Burning clothes is by no means a Western phenomenon, although the provocations are often different. When, in 2018, Dolce & Gabbana released a series of videos showing a Chinese model struggling to eat pizza and other Italian dishes with chopsticks, protesting it became a matter of national pride. Writer and director Xiang Kai, who posted photos of his Dolce clothes on fire, told the New York Times that “the purpose of burning my clothes is to wake up the Chinese people and the Chinese nation. Some people say you wasted a lot of money. I am ready to waste this money for the dignity of the nation.
In the United States, the response tends to be divided. “Almost no matter what [brands] do,” says Langley, “they’re going to alienate about half of their customers. Some Carhartt customers might buy an extra beanie in solidarity with the company, but the majority who agree with its vaccine mandate are unlikely to change their buying habits, or even express their support on the networks. social, especially compared to the number of people angrily calling for a boycott.
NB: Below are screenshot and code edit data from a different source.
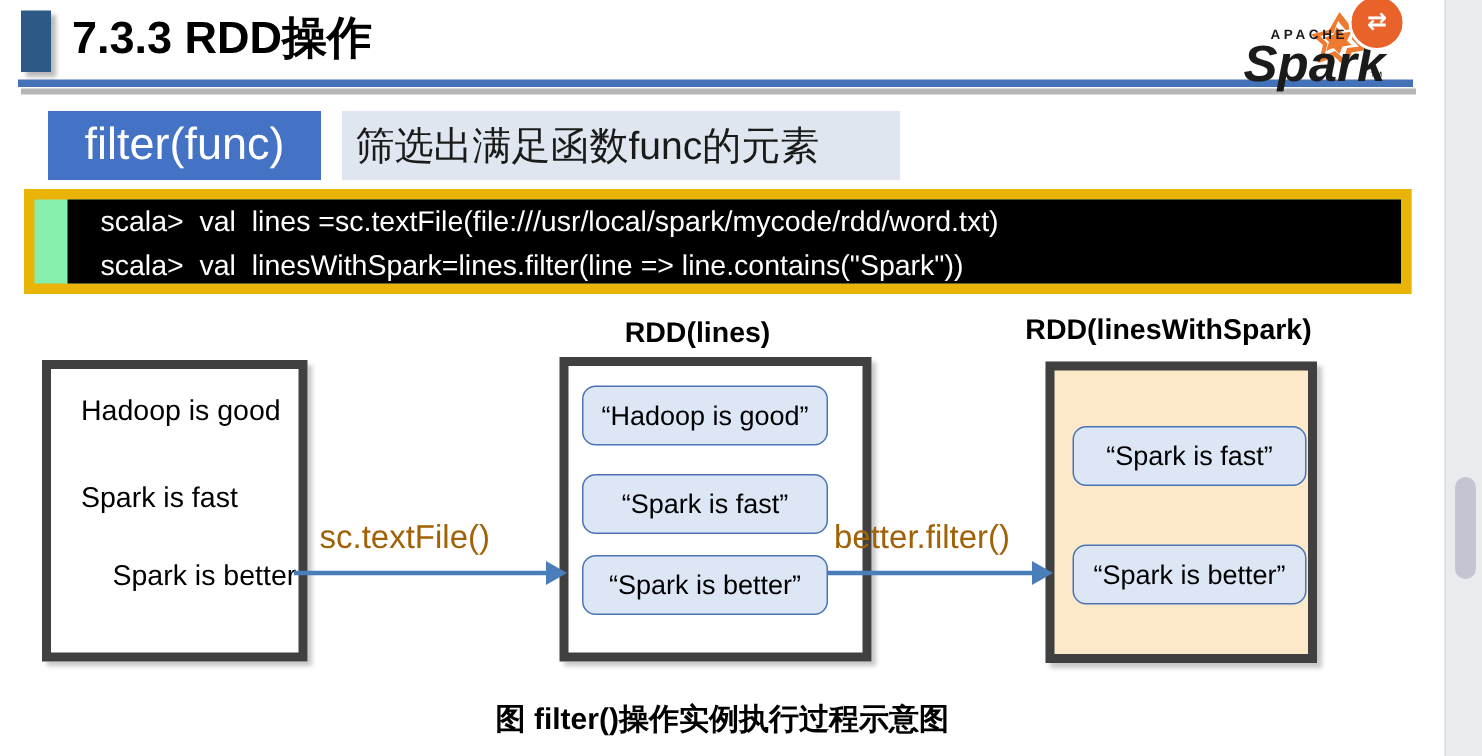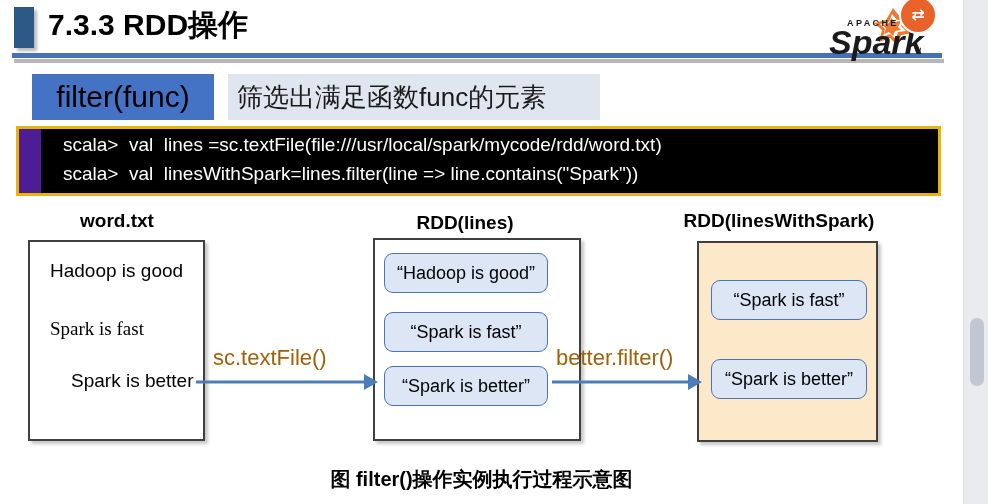--- a/index.html
+++ b/index.html
@@ -80,21 +80,21 @@
     text-align: center;
     font-weight: bold;
   }
 
   
   .filter-pill {
     position: absolute;
     left: 32px; top: 74px;
     width: 182px; height: 46px;
     background: #4472c4;
-    color: #000000;
+    color: #ffffff;
     font-size: 30px;
     line-height: 46px;
     text-align: center;
     white-space: nowrap;
   }
   .filter-desc {
     position: absolute;
     left: 228px; top: 74px;
     width: 372px; height: 46px;
     background: #dfe6ef;
@@ -104,22 +104,22 @@
     padding-left: 9px;
     box-sizing: border-box;
     white-space: nowrap;
   }
 
   
   .code-frame {
     position: absolute;
     left: 16px; top: 126px;
     width: 925px; height: 70px;
-    border: 3px solid #eab308;
-    background: #4c1d95;
+    border: 7px solid #eab308;
+    background: #86efac;
     box-sizing: border-box;
   }
   .code-inner {
     position: absolute;
     left: 22px; top: 0px;
     right: 0px;
     height: 100%;
     background: #000000;
   }
   .code-line {
@@ -140,21 +140,21 @@
     color: #000000;
     white-space: nowrap;
     text-align: center;
   }
   #title-word   { left: 26px;  top: 210px; width: 182px; }
   #title-lines  { left: 372px; top: 212px; width: 186px; }
   #title-lws    { left: 660px; top: 210px; width: 238px; }
 
   .panel {
     position: absolute;
-    border: 2px solid #404040;
+    border: 6px solid #404040;
     box-sizing: border-box;
     box-shadow: 3px 3px 3px rgba(0,0,0,0.22);
   }
   #panel-word {
     left: 28px; top: 240px;
     width: 177px; height: 201px;
     background: #ffffff;
   }
   #panel-lines {
     left: 373px; top: 238px;
@@ -264,27 +264,26 @@
   <div class="filter-pill">filter(func)</div>
   <div class="filter-desc">筛选出满足函数func的元素</div>
 
   <div class="code-frame">
     <div class="code-inner">
       <div class="code-line">scala&gt;  val  lines =sc.textFile(file:///usr/local/spark/mycode/rdd/word.txt)</div>
       <div class="code-line">scala&gt;  val  linesWithSpark=lines.filter(line =&gt; line.contains("Spark"))</div>
     </div>
   </div>
 
-  <div class="col-title" id="title-word">word.txt</div>
   <div class="col-title" id="title-lines">RDD(lines)</div>
   <div class="col-title" id="title-lws">RDD(linesWithSpark)</div>
 
   <div class="panel" id="panel-word">
     <div class="plain-line" style="top:18px;">Hadoop is good</div>
-    <div class="plain-line" style="top:76px;font-family:Liberation Serif, serif;">Spark is fast</div>
+    <div class="plain-line" style="top:76px;">Spark is fast</div>
     <div class="plain-line" style="top:128px;margin-left:21px;">Spark is better</div>
   </div>
 
   <div class="panel" id="panel-lines">
     <div class="rdd-pill" style="left:9px; top:13px; width:164px; height:40px;">“Hadoop is good”</div>
     <div class="rdd-pill" style="left:9px; top:72px; width:164px; height:40px;">“Spark is fast”</div>
     <div class="rdd-pill" style="left:9px; top:126px; width:164px; height:40px;">“Spark is better”</div>
   </div>
 
   <div class="panel" id="panel-lws">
The last time I buy @Carhartt!#stopthemandates #BoycottCarhartt pic.twitter.com/5cbuSLjr2h
— ccole13 (@Coleybeerman) January 21, 2022
There is good news for companies like Carhartt. Absent a prolonged campaign, Langley’s team found that intense online protests “are not enough to have a long-lasting effect” on the company’s share price or behavior. The weekend he released his announcement, Nike sales jumped 31% year over year; New Balance executives stopped making pro-Trump claims and started making surprisingly hip dad shoes again. The Boston-based shoe company even managed to lure one of the hottest names in menswear, Teddy Santis, to serve as the creative director of its “Made in USA” line.
It seems memories for even the most angry online protester are pretty short. Contacted about a viral image of New Balances in a trash can from 2016, graduate student Jared Greenberg could only vaguely remember the circumstances that led him to throw his shoes in the trash. It had been six years since he had posted the photo, and his passions had cooled. “I stopped wearing New Balances for a while,” says Greenberg, “but I would buy them again now.”